Mayor Gaynor was by no means pliable to Tammany purposes; he both asserted and exercised his independence of “Chief” Murphy. But although great powers were centralized in his office, there were nevertheless numbers of Tammany men in the various departments, bureaus and courts. Of the 85,000 regular employees of New York City in 1912 (including 10,118 policemen and 4,346 firemen), many were Tammany men, the larger number of them occupying subordinate positions. The entire city payroll at this time aggregated about $89,000,000—an average outlay of $7,500,000 a month for salaries and wages alone. The city budget for 1913 was $190,411,000.

Despite the appointment of successive Police Commissioners—there had been eight within eleven years—to remedy matters in the Police Department, the state of affairs in that department was still a fruitful cause of scandal. This continuing scandal was brought to a vivid climax by a murder the deliberate audacity of which horrified and aroused the people of the city.

On April 15, 1912, Police Lieutenant Charles Becker went, at the head of his “raiding squad,” to the gambling house of Herman Rosenthal on West Forty-fifth street. On July 11, 1912, Rosenthal went to the West Side Police Court to protest against the “oppression” of the police in stationing a uniformed man constantly on duty in his house. Shortly thereafter, Rosenthal made an affidavit, which was published in the New York World on July 14, 1912, swearing that Police Lieutenant Becker had been his partner in the operation of the gambling house and had made the raid for certain personal purposes hereafter explained.

If at this time a Tammany district attorney had been in office, the results might not have been fatal to Rosenthal.
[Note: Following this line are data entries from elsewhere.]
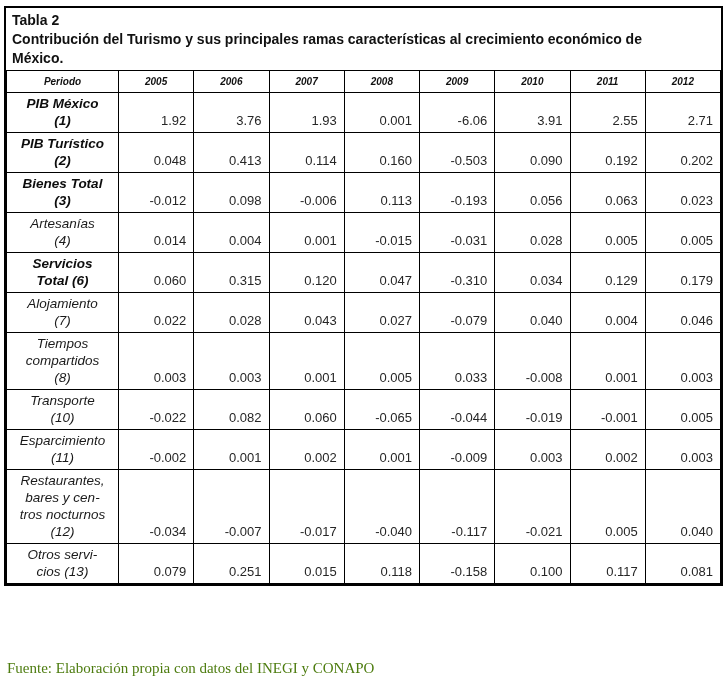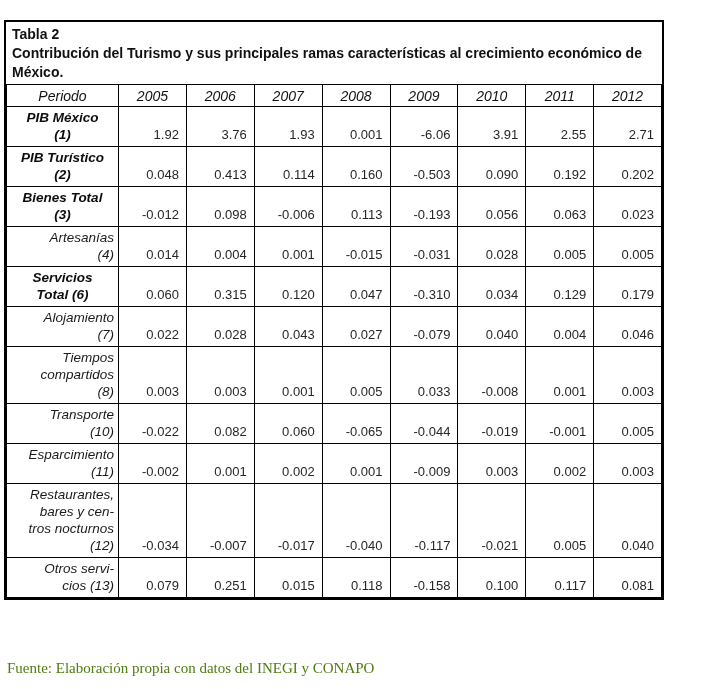"Tabla 2" .frame { top: 20px -> 6px; width: 660px -> 719px }
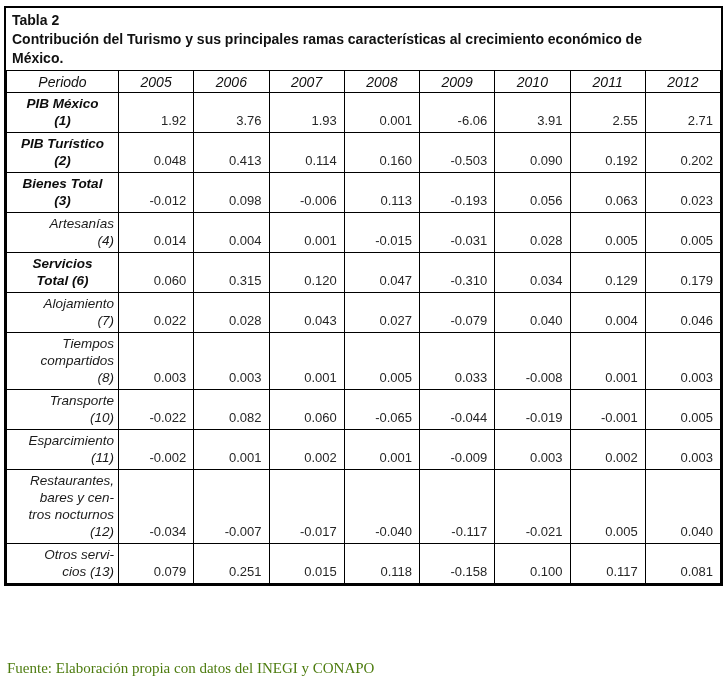"Periodo" thead th { font-size: 14px -> 10px; font-weight: normal -> bold }
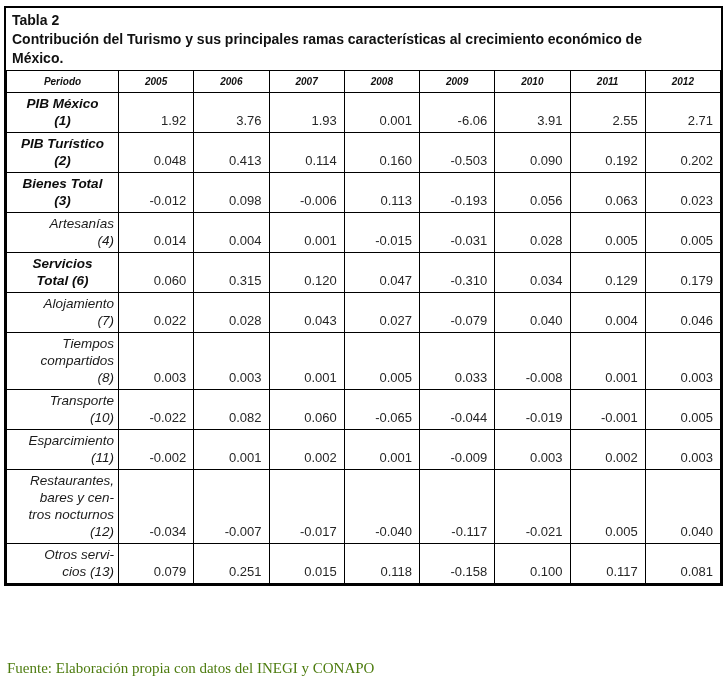"Artesanías" td.label.sub { text-align: right -> center }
But the district attorney, Charles S. Whitman, was an official noted for his excellent record. It was well realized that when he agreed to listen to Rosenthal’s charges against Becker, he could not be “reached” by any “influence” or intimidated by any threat. The alternative on the part of somebody vitally interested was to slay Rosenthal on the principle that “dead men tell no tales,” and thus prevent important disclosures being made to the district attorney.